Olaya ait telefon görüşmeleri olduğu halde kayıtların kendilerine ulaştırılmadığını söyleyen Sara’nın avukatı, “Kayıtlar duruşmada kullanacağımızı bildikleri için verilmiyor” dedi. Gizli tanık sıfatıyla ifade veren Müşerref isimli tanık ilk duruşmada Ses ve Görüntülü Bilişim Sistemi (SEGBİS) ile alınan beyanında, “Benim emniyette verdiğim ifadem doğru değildir. Biz emniyetteyken kolluk kuvvetleri kendi yazdıklarını bize zorla imzalattılar. Bizi dövdüler, Baskı altında tuttular. Ben kesinle Sara Kaya’yı tanımıyorum.

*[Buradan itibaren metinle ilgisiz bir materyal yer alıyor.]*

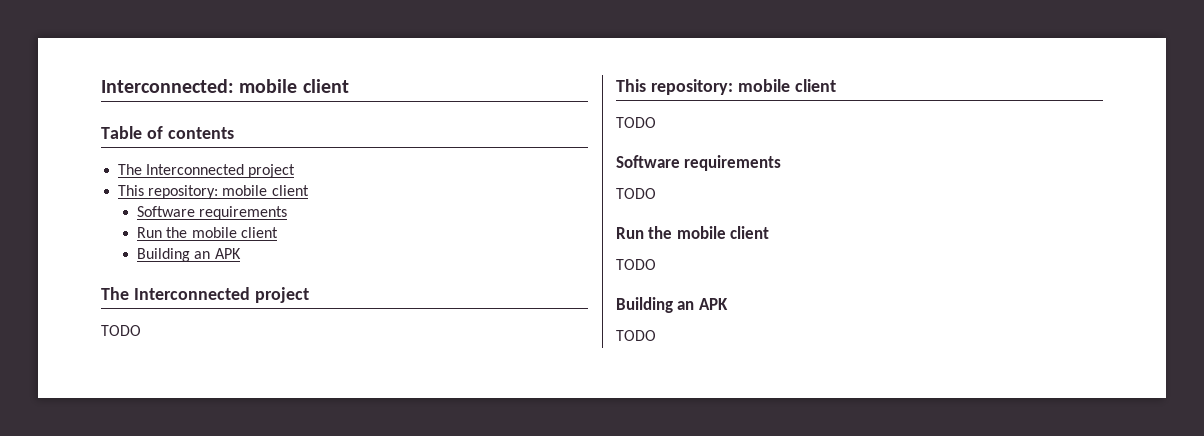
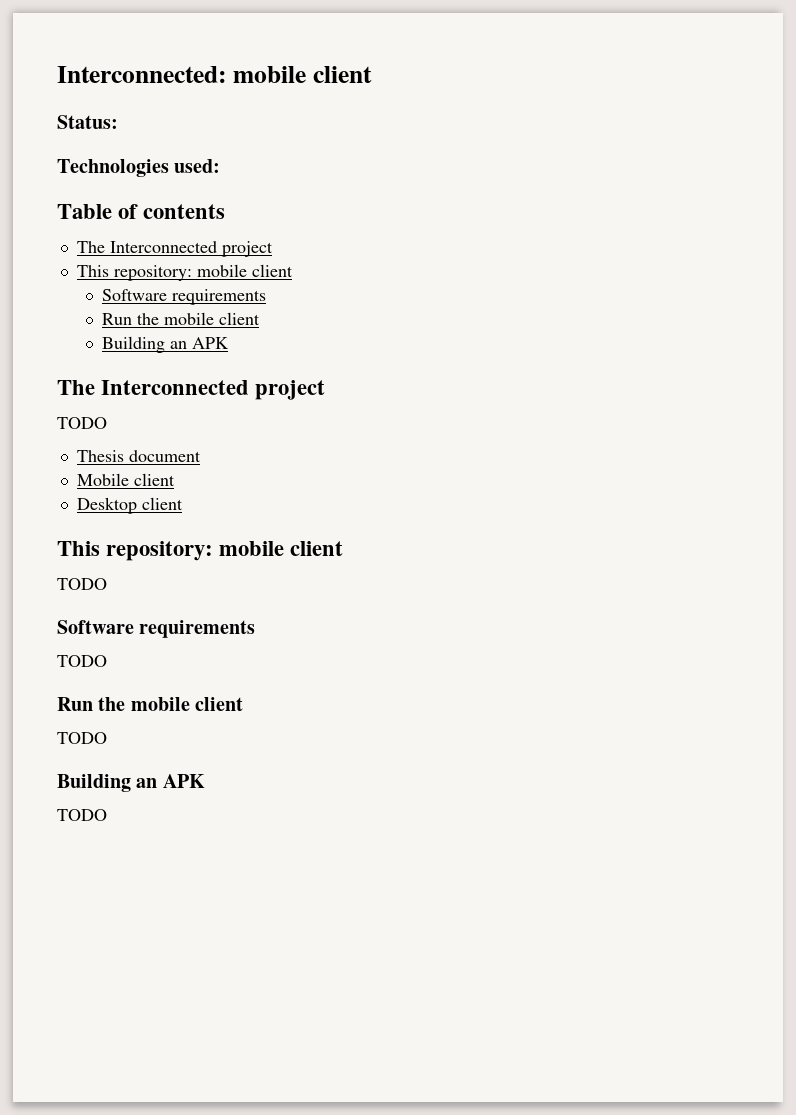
(349, 86) none -> [57,115,118,129] [57,159,221,177] // Status: // Technologies used:
(141, 330) none -> [76,450,201,462] [76,473,175,486] [76,497,183,514] // Thesis document // Mobile client // Desktop client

Onun hakkında herhangi bir beyan vermedim” dedi.
 
Tanıklar ‘işkence ile ifade verdik’ dedi 
 
Tanık sıfatıyla ifade veren Siraç Yüksek de,  SEGBİS ile alınan ifadesinde, “Benim emniyette verdiğim ifadem doğru değildir. Bu ifadeler bana ait değildir. Ben böyle şeyler söylemedim. Ben Sara Kaya’yı Belediye Başkanı olarak tanırım. Kendisiyle hiç konuşmadım. Ben Sara Kaya ile ilgili beyanda bulunmadım, polislerin kendi yazdığı beyanlardır” diye konuştu. Tanıklardan Ahmet Altay, “Benim emniyette verdiğim ifadeler doğru değildir. Yoğun işkencelere tabi tutulduğum için ne dediğimi hatırlamıyorum. Ben Sara Kaya isminde birini tanımıyorum” derken, tanık Zehra Kaya ise, “Ben böyle bir şey söylemedim, orda yaptığım teşhisleri kabul etmiyorum. İfadeler bana ait değildir. Ben 2016 Mart ayında Nusaybindeydim, sokağa çıkma yasağından iki gün önce geldim” dedi. Tanık Jiyan Ay da, “İşkencelere maruz bırakıldım. Bize birçok evrak imzalattılar, imzalar bana ait değildir” ifadelerini kullandı.